# DATA FOR ANALYSIS
════

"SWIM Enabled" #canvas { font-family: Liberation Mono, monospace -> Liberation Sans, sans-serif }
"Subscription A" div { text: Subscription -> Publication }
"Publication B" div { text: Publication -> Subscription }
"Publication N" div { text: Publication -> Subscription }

════

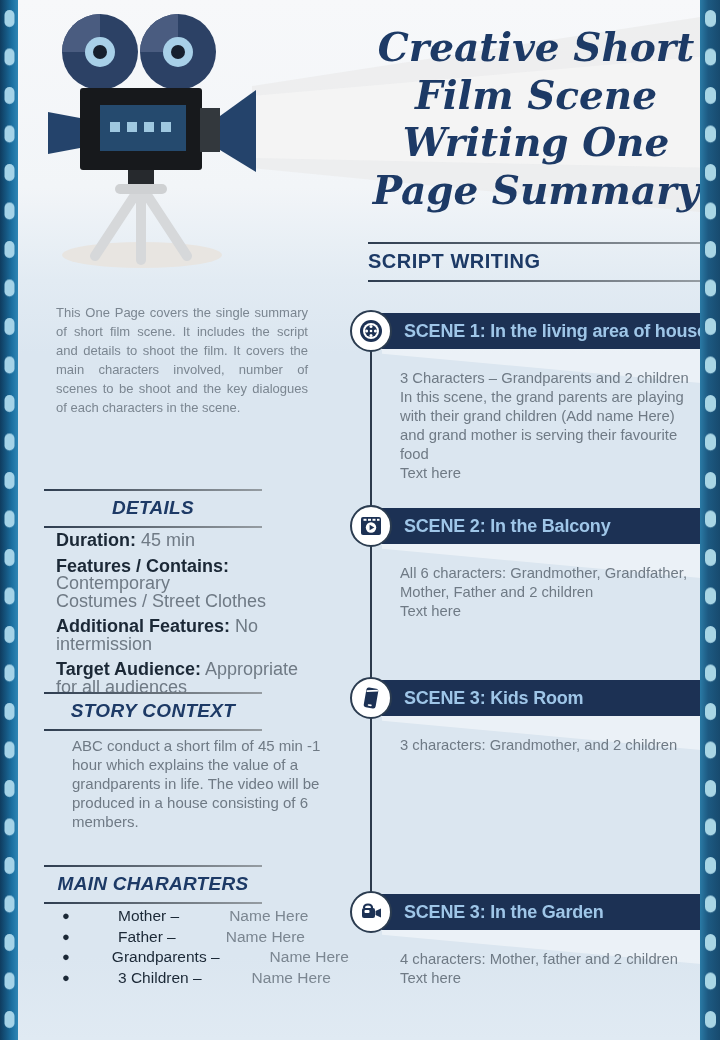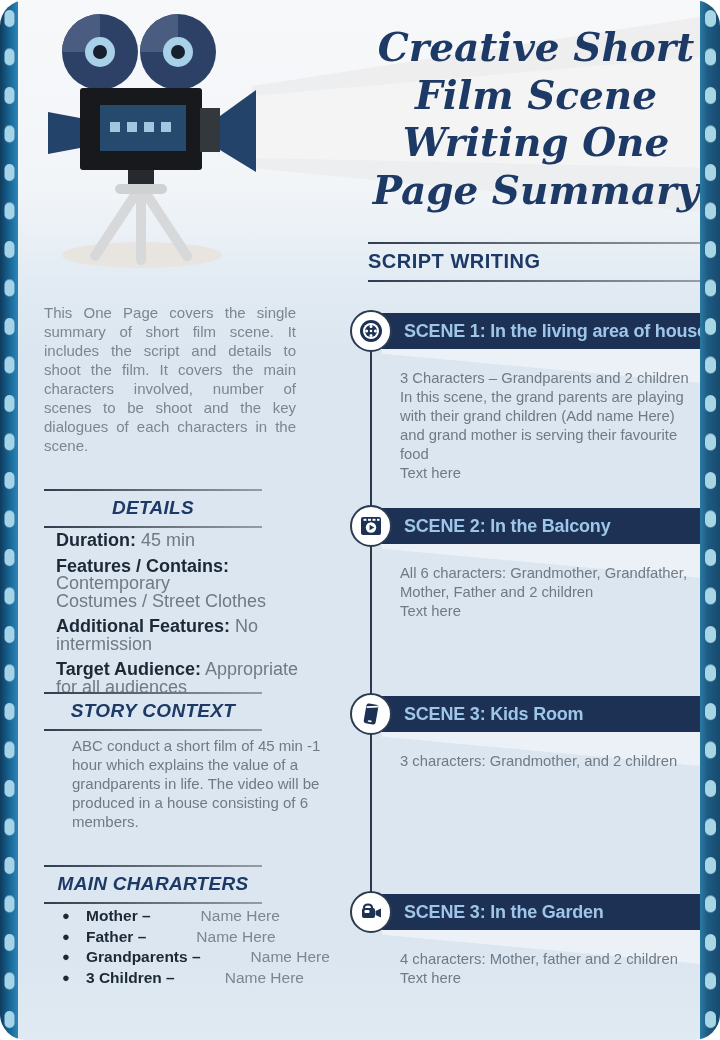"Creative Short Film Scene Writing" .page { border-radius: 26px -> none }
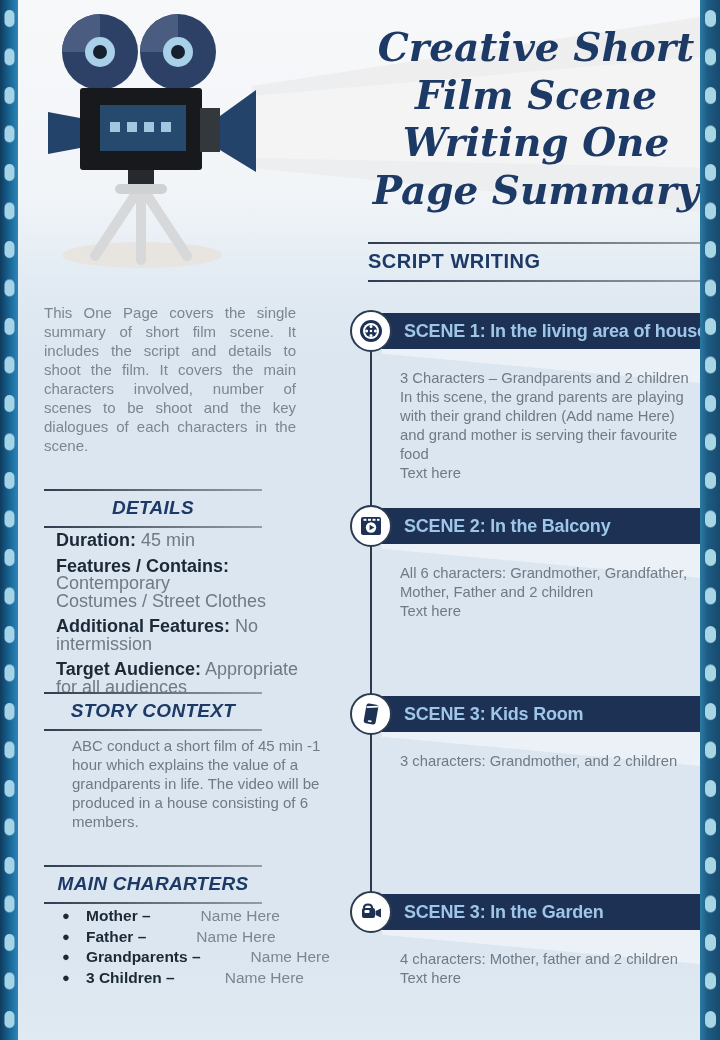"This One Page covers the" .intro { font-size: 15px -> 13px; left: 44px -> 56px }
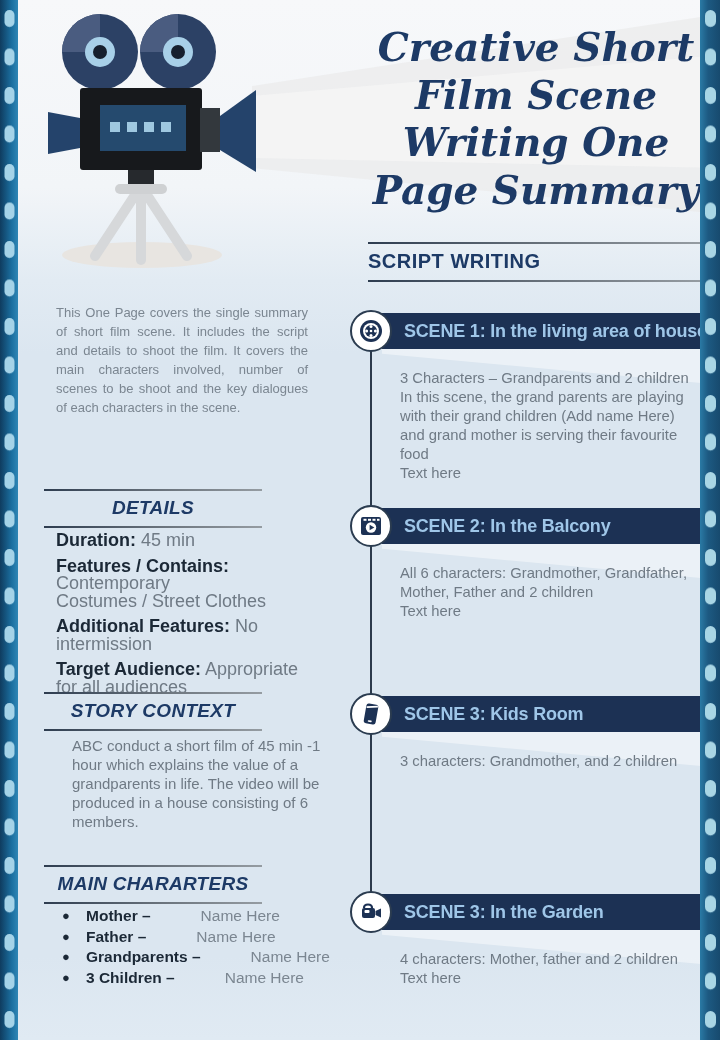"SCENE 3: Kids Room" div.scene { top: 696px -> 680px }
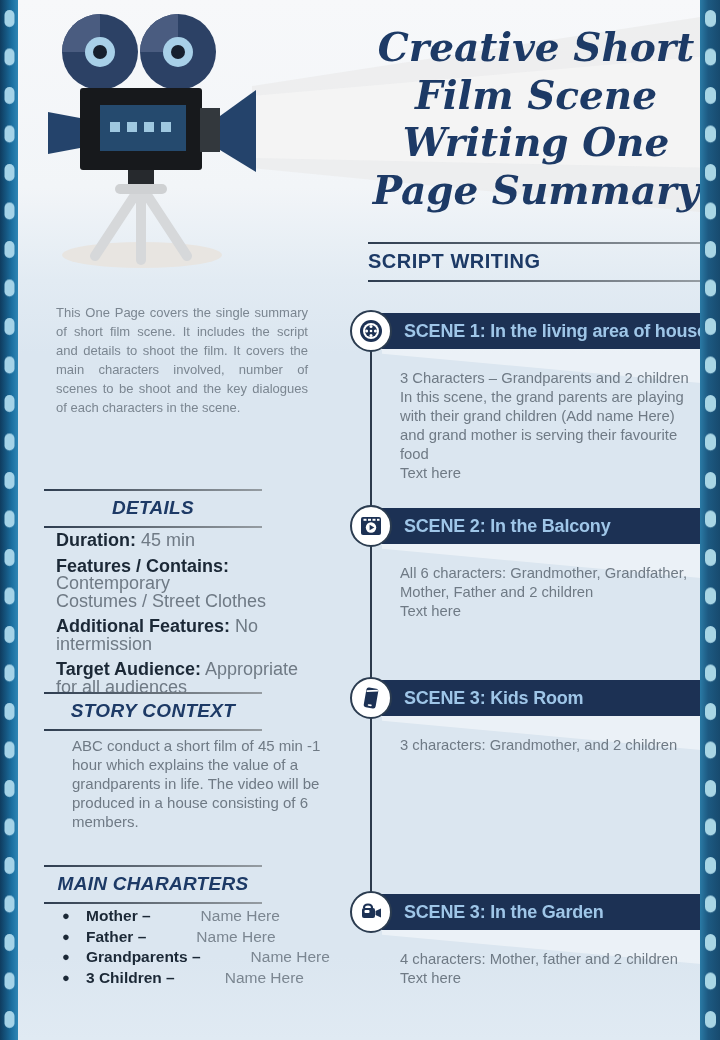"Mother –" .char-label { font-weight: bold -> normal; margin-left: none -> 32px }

════

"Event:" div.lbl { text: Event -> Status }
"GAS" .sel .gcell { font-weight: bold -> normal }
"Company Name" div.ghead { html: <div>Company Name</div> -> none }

════

# PROMPT
Working from the records above, write out verbatim only the lines from the line containing "text: Event ->" through the line containing "html: <div>Company Name</div>".

# ANSWER SPACE
"Event:" div.lbl { text: Event -> Status }
"GAS" .sel .gcell { font-weight: bold -> normal }
"Company Name" div.ghead { html: <div>Company Name</div> -> none }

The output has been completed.